The COVID-19 pandemic has affected the lifestyle of people around the world. Athletes of all levels, be it at school, recreational or elite level, have all been affected by lockdowns and various restrictive measures used to curb the spread of COVID-19. In many cases this may be the longest period away from structured training within the various sporting disciplines.

Although athletes of all levels have been able to train at home, these training activities and different exercise regimes are vastly different from the norm and it is highly unlikely that these methods of training are able to replicate match or competition demands. When considering return to play during a pandemic it is important to factor in the limitations of training from home and to identify the risks involved in returning to training and competitions. It is therefore important to develop appropriate athlete and sport specific return to play strategies.[1]

A safe progressive return to play strategy should consider[1]:

  • The duration of lockdown/ isolation/ quarantine
  • The health status of the athlete (for example is the athlete affected by Covid-19 or not?)
  • The complexity of the sport
  • The overall content and training load of training activities/exercise regimes during home isolation/lockdown

Generic return to play principles may be applied across sports to develop return to play strategies, but keep in mind that there are specific considerations needed for different sports. These are determined by the performance demands and training content.[1]

One of the strategies that countries around the world have adopted to safeguard public health, is the prolonged period of reduced or no access to sporting facilities. This led to a reduction in regular training sessions and competitions.
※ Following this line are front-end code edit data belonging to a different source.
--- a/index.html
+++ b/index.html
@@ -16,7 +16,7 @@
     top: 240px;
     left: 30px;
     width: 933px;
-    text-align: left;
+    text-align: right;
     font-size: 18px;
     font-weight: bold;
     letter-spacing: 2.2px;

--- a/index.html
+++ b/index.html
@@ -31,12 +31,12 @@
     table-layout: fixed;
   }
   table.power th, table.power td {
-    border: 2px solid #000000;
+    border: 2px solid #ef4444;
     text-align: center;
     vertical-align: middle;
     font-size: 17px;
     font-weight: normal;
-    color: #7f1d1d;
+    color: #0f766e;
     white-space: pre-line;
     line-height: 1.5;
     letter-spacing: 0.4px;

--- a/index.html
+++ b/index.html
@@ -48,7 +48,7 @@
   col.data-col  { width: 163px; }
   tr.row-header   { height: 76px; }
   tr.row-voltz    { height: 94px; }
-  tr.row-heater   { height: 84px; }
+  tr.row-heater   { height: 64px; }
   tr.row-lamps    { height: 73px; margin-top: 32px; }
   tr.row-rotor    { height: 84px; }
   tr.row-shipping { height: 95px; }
Therefore, considerable care should be given on how to facilitate return to play, taking into consideration the athlete’s optimal performance levels, while still reducing the risk of injury and illness during these unprecedented times.[1]

Absence from regular sports training may cause detraining of several physiological, psychological and technical/tactical aspects which influences sports performance.[1] Detraining can be defined as “the partial or complete loss of training-induced adaptations in response to cessation of training or a substantial decrease in training load.”[2]
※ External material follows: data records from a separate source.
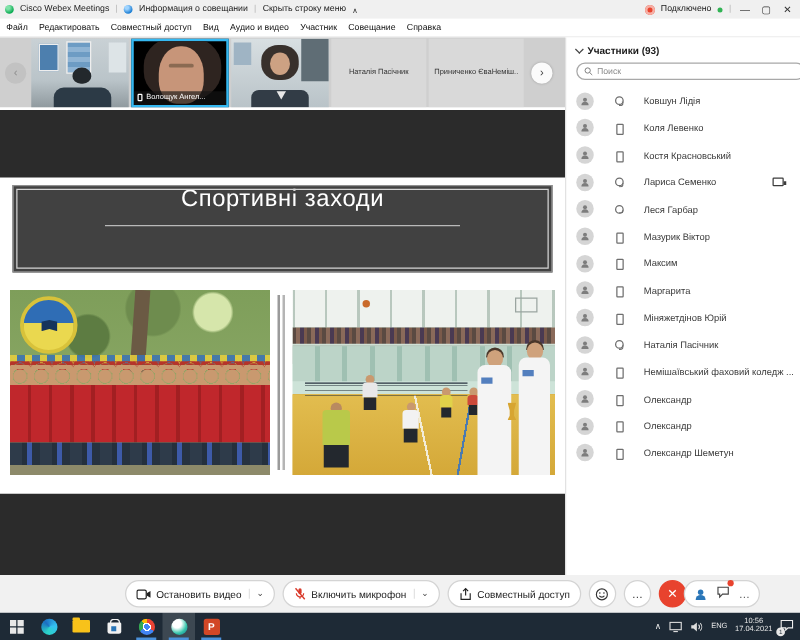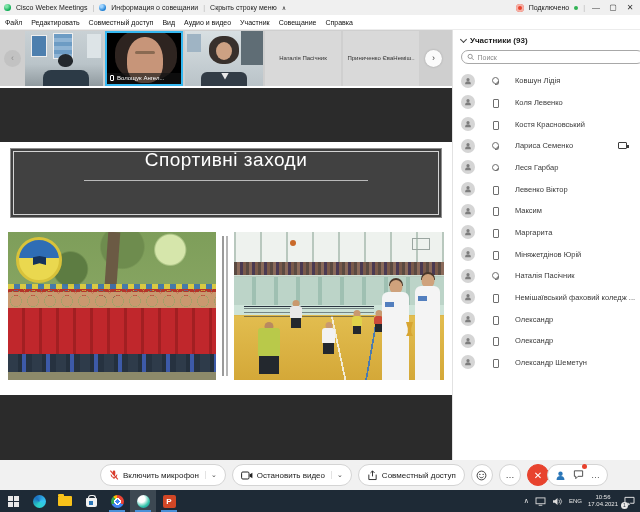--- a/index.html
+++ b/index.html
@@ -434,7 +434,7 @@
               </svg>
             </span>
             <span class="dev dev-phone"></span>
-            <span class="p-name">Левенко Віктор</span>
+            <span class="p-name">Мазурик Віктор</span>
 
             <svg class="micsvg" viewBox="0 0 10 10">
               <rect x="3.7" y="0.9" width="2.6" height="4.4" rx="1.3" fill="#e2857a"></rect>

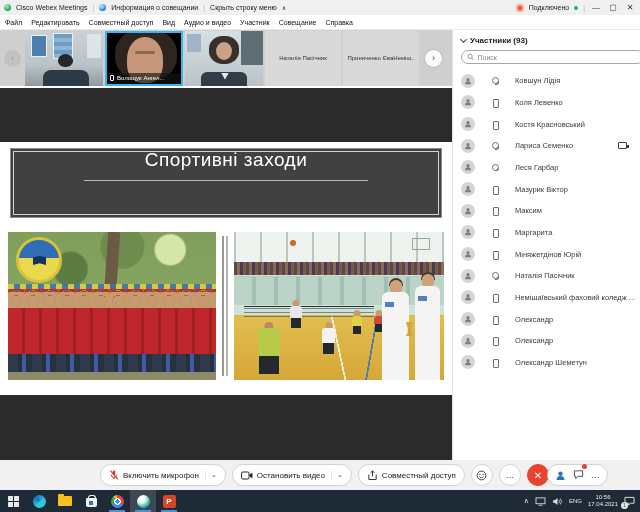--- a/index.html
+++ b/index.html
@@ -586,6 +586,14 @@
   <div class="controlbar">
     <div class="cgroup">
       <div class="pill">
+        <svg width="12" height="9" viewBox="0 0 12 9">
+            <rect x="0.6" y="1" width="7.4" height="7" rx="1.2" fill="none" stroke="#222" stroke-width="1"></rect>
+            <path d="M8.6 3.4 11.4 1.8v5.4L8.6 5.6z" fill="#222"></path>
+          </svg>
+        <span>Остановить видео</span>
+        <span class="dd">⌄</span>
+      </div>
+      <div class="pill">
         <svg width="10" height="10" viewBox="0 0 10 10">
           <rect x="3.7" y="0.6" width="2.6" height="4.6" rx="1.3" fill="#d93a2b"></rect>
           <path d="M2.1 4.6a2.9 2.9 0 0 0 5.8 0" fill="none" stroke="#d93a2b" stroke-width="1"></path>
@@ -593,14 +601,6 @@
           <line x1="1.4" y1="0.6" x2="8.8" y2="9.4" stroke="#d93a2b" stroke-width="1.1"></line>
         </svg>
         <span>Включить микрофон</span>
-        <span class="dd">⌄</span>
-      </div>
-      <div class="pill">
-        <svg width="12" height="9" viewBox="0 0 12 9">
-            <rect x="0.6" y="1" width="7.4" height="7" rx="1.2" fill="none" stroke="#222" stroke-width="1"></rect>
-            <path d="M8.6 3.4 11.4 1.8v5.4L8.6 5.6z" fill="#222"></path>
-          </svg>
-        <span>Остановить видео</span>
         <span class="dd">⌄</span>
       </div>
       <div class="pill">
Factors that may influence the condition in which an athlete return to training activities are[1]:

  • Level of activity that athlete was able to maintain
  • The volume, intensity and type of training performed
  • Nutritional habits during lockdown
  • If the athlete had contracted COVID-19 and the severity of symptoms

A framework for return to training has been designed and published in the Aspetar Guidelines: Returning to Sport during the Covid-19 pandemic.[1] This framework follows an admission process of gathering information needed to develop an individualised return to play strategy.
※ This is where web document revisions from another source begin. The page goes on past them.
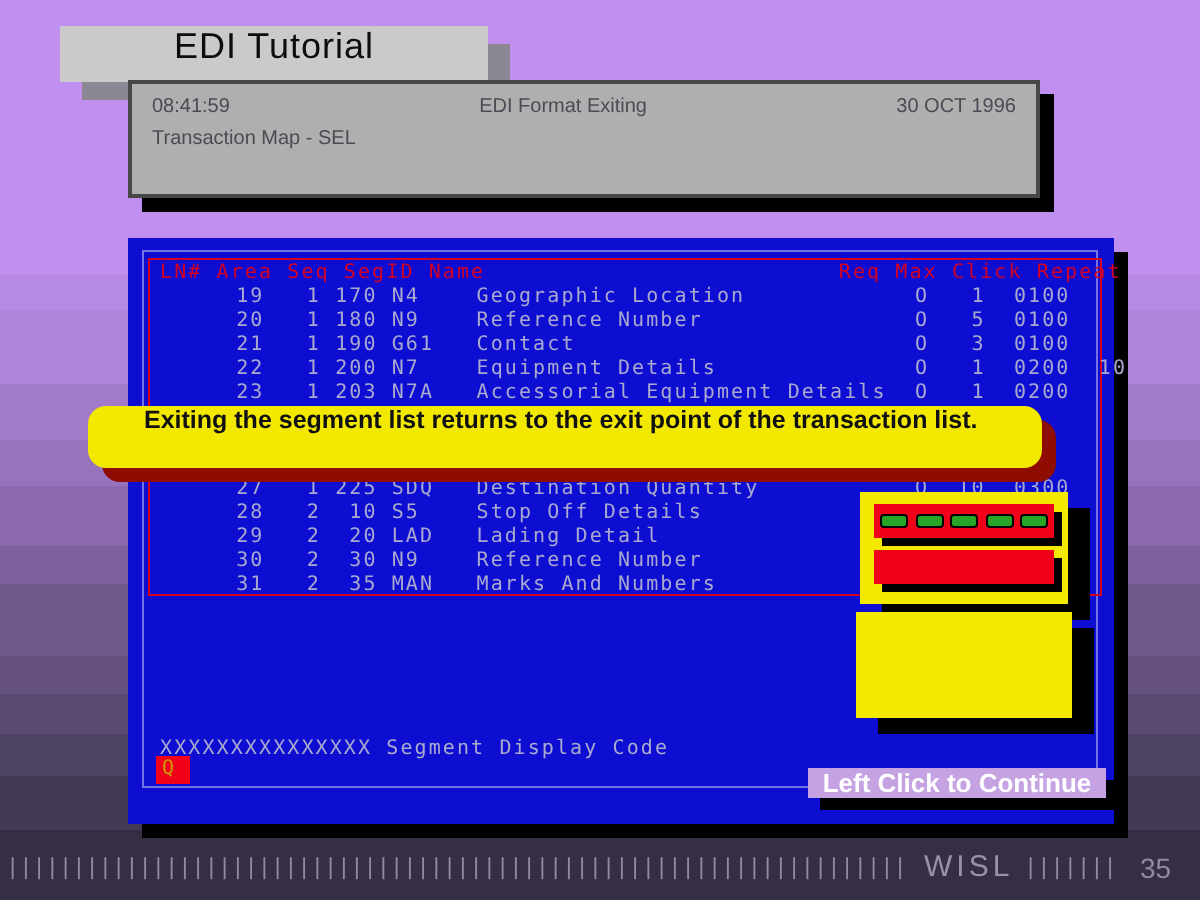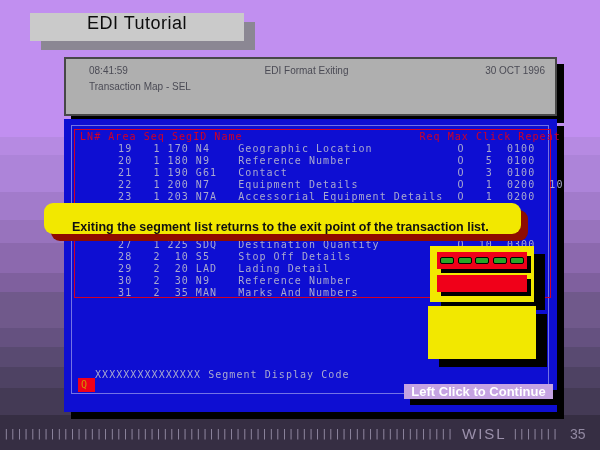--- a/index.html
+++ b/index.html
@@ -32,11 +32,11 @@
 
   
   .term-header{
-    position:absolute;left:64px;top:57px;width:493px;height:59px;
+    position:absolute;left:64px;top:40px;width:456px;height:59px;
     background:#afafaf;border:2px solid #474747;box-sizing:border-box;
     box-shadow:7px 7px 0 #000;
     color:#4b4b55;font-size:10px;line-height:13px;
-    padding:5px 10px 0 23px;
+    padding:5px 10px 0 10px;
   }
   .th-row{display:flex;justify-content:space-between;white-space:pre;margin-bottom:3px;}
   .th-center{text-align:center;flex:1;}

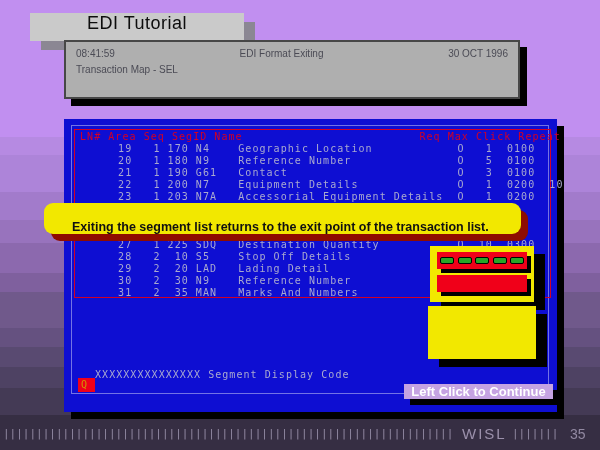--- a/index.html
+++ b/index.html
@@ -78,7 +78,7 @@
     position:absolute;left:44px;top:203px;width:477px;height:31px;
     background:var(--tooltip_yellow,#f2e800);border-radius:9px;
     box-shadow:7px 7px 0 #8e0c00;
-    display:flex;align-items:flex-end;
+    display:flex;align-items:flex-start;
     padding-left:28px;box-sizing:border-box;
     font-size:12.5px;font-weight:600;color:#111;
   }

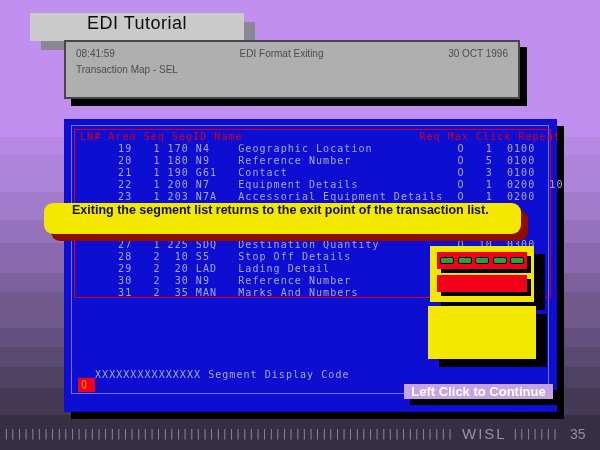--- a/index.html
+++ b/index.html
@@ -65,7 +65,7 @@
   }
   .tbl-head{left:16px;top:12px;color:var(--table_red,#d40024);}
   .tbl-rows{left:12px;top:24px;margin-left:35px;}
-  .xline{left:16px;top:250px;margin-left:15px;}
+  .xline{left:16px;top:250px;}
   .qbox{
     position:absolute;left:14px;top:259px;width:17px;height:14px;
     background:var(--alert_red,#f00019);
Impact of COVID-19 on Athletes

The COVID 19 pandemic has significant effects on athletes. These include[4]:

  • Physical deconditioning
  • Altered sleep patterns
  • Worsening nutrition
  • Uncertainty on Return to Sport
  • Feelings of depression

It appears that athletes are well informed about the disease, but they still need to be provided with reliable, evidence-based resources. Recent research highlights the importance of closer medical, nutritional and psychological support to athletes during and after lockdown.[4]